• [Work item]
Please, from the entries below, transcribe exactly the lines that begin at the line with "- This project can" and end at the line with "prefered web browser.", without the pictures.
--- START ---
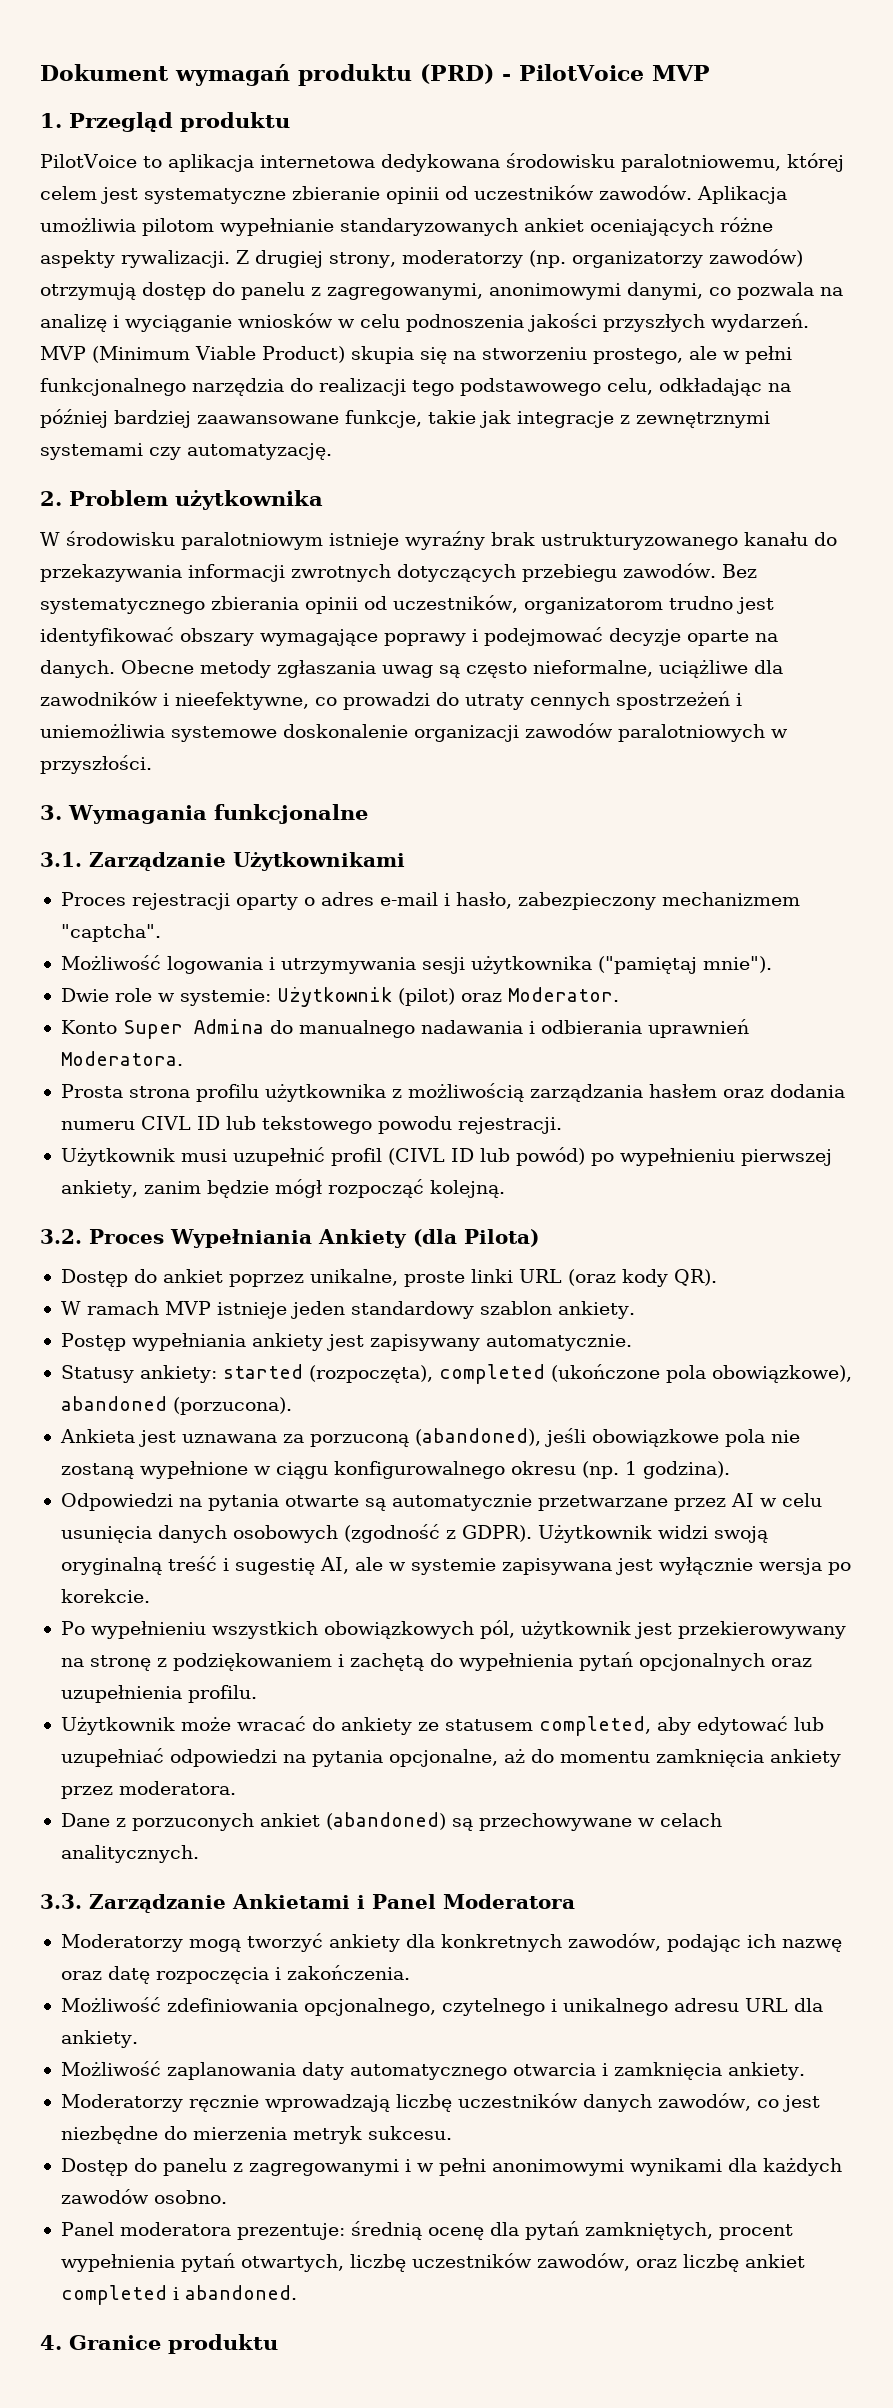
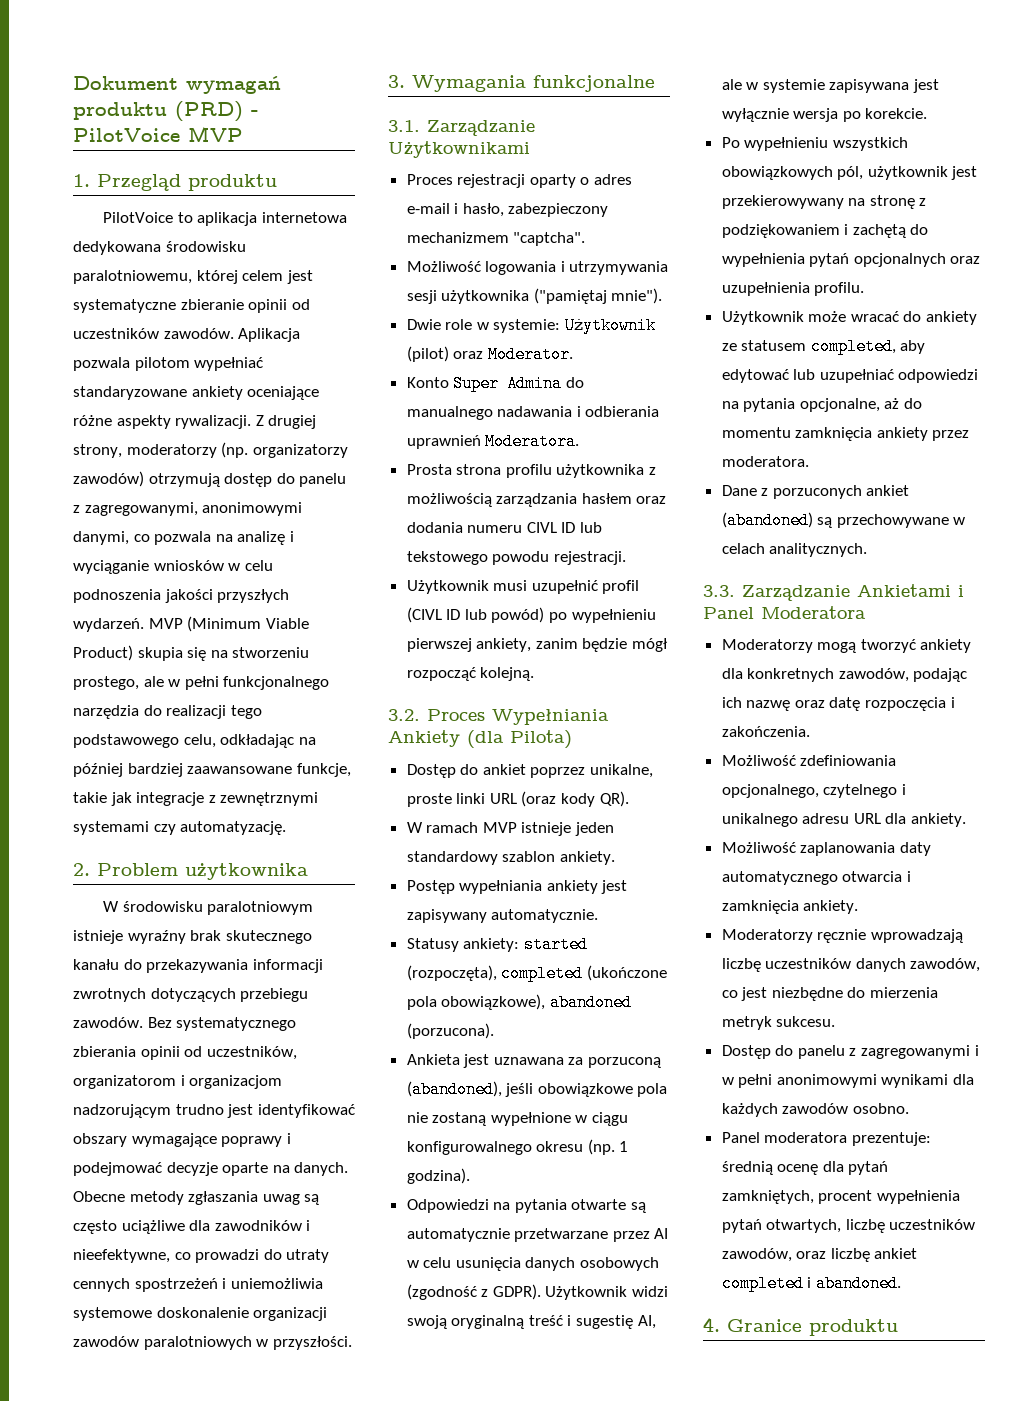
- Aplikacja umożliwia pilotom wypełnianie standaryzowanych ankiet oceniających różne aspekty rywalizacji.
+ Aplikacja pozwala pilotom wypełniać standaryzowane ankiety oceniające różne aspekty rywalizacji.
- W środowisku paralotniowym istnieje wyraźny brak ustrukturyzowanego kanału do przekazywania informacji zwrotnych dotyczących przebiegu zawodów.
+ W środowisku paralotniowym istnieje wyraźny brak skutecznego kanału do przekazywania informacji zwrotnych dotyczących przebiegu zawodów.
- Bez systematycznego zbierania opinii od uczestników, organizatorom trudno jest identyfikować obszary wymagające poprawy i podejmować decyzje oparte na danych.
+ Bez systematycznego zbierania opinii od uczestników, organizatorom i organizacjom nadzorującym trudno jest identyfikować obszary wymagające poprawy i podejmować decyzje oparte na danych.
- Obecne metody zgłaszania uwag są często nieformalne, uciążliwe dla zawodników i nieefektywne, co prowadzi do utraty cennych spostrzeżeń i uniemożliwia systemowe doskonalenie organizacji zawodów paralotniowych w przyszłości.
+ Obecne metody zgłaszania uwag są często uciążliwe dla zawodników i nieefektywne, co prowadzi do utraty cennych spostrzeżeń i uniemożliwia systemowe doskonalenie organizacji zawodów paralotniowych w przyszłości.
--- END ---
--- START ---
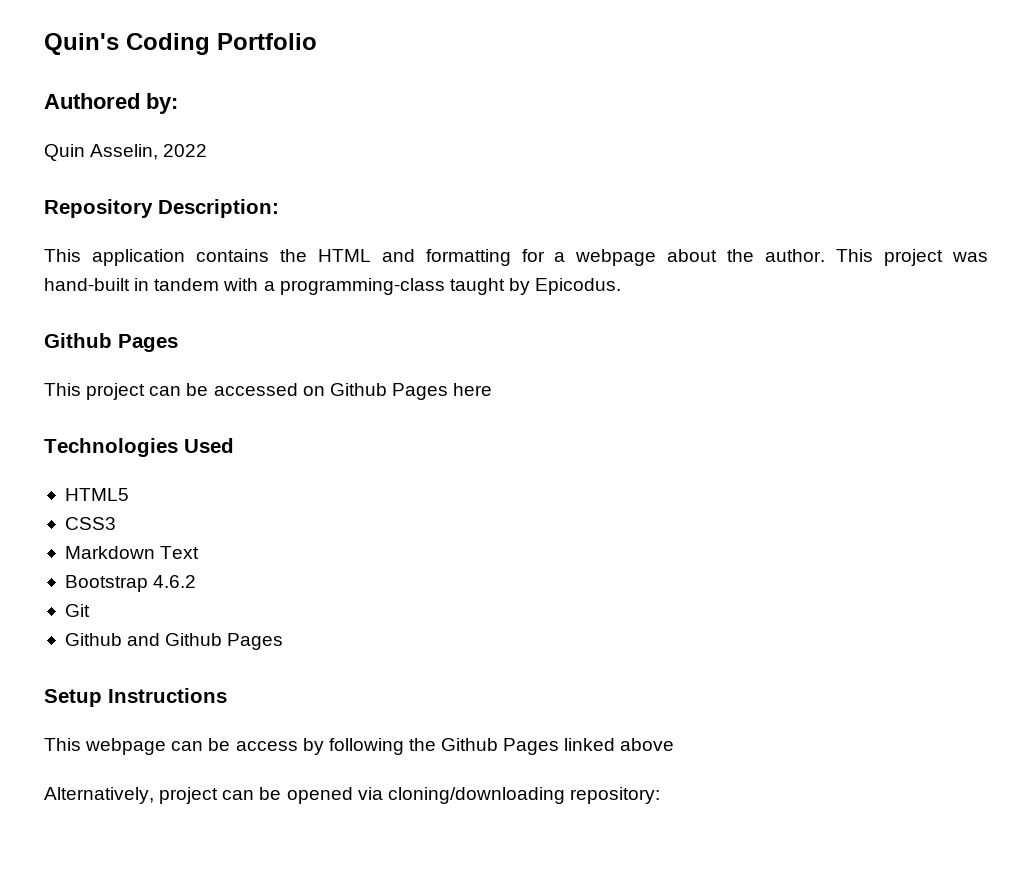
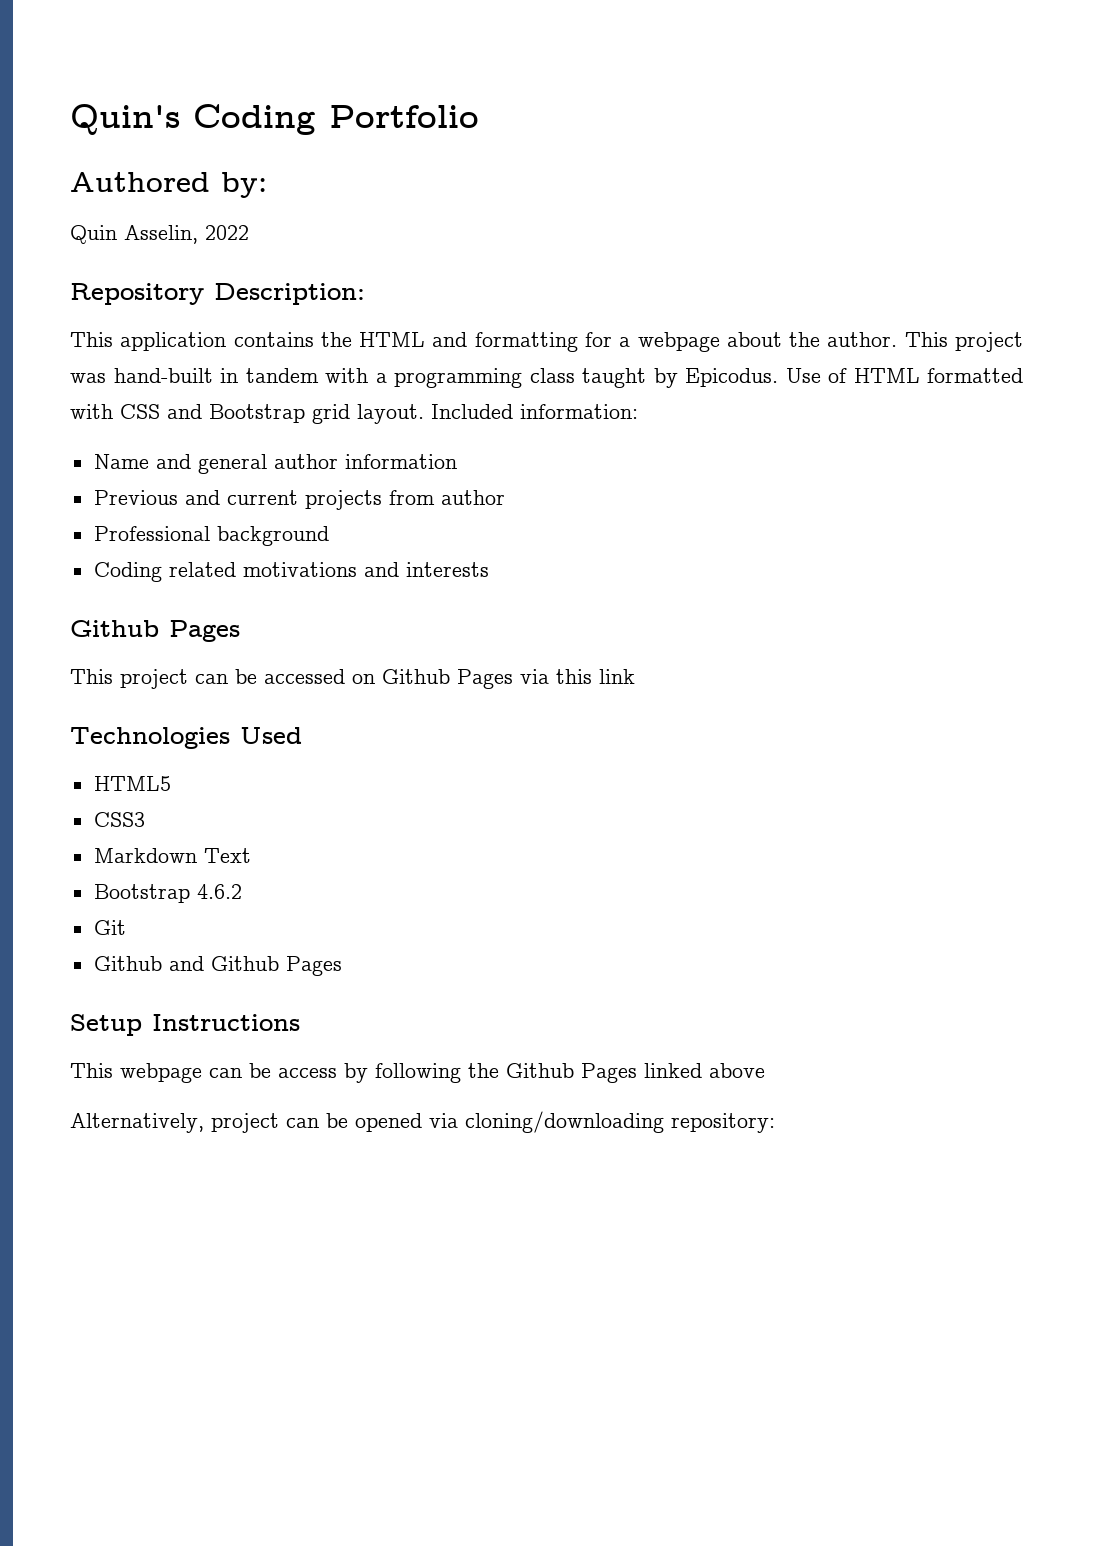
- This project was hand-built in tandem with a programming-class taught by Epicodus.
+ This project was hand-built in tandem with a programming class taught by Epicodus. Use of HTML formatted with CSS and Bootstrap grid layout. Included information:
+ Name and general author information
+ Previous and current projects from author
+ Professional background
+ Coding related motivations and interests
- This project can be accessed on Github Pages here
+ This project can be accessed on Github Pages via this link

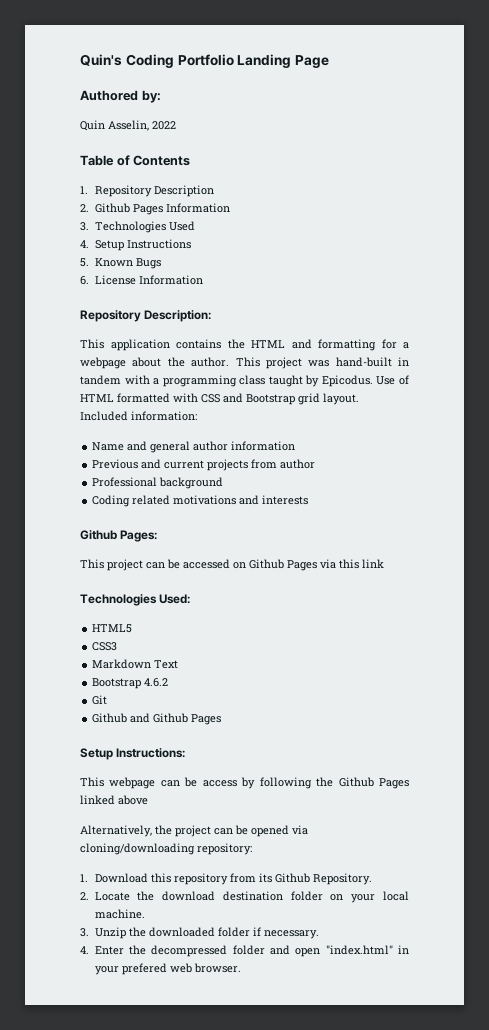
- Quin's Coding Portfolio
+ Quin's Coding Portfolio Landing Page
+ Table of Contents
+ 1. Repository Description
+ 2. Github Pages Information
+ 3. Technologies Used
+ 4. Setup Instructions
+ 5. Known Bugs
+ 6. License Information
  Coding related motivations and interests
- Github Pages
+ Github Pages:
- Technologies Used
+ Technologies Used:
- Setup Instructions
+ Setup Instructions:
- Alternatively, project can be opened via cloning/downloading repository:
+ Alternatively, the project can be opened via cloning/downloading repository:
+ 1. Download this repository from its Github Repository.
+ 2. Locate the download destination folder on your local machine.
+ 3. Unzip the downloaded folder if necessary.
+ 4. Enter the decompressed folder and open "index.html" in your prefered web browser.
--- END ---
• [Solution]
- This project can be accessed on Github Pages here
+ This project can be accessed on Github Pages via this link

- Quin's Coding Portfolio
+ Quin's Coding Portfolio Landing Page
+ Table of Contents
+ 1. Repository Description
+ 2. Github Pages Information
+ 3. Technologies Used
+ 4. Setup Instructions
+ 5. Known Bugs
+ 6. License Information
  Coding related motivations and interests
- Github Pages
+ Github Pages:
- Technologies Used
+ Technologies Used:
- Setup Instructions
+ Setup Instructions:
- Alternatively, project can be opened via cloning/downloading repository:
+ Alternatively, the project can be opened via cloning/downloading repository:
+ 1. Download this repository from its Github Repository.
+ 2. Locate the download destination folder on your local machine.
+ 3. Unzip the downloaded folder if necessary.
+ 4. Enter the decompressed folder and open "index.html" in your prefered web browser.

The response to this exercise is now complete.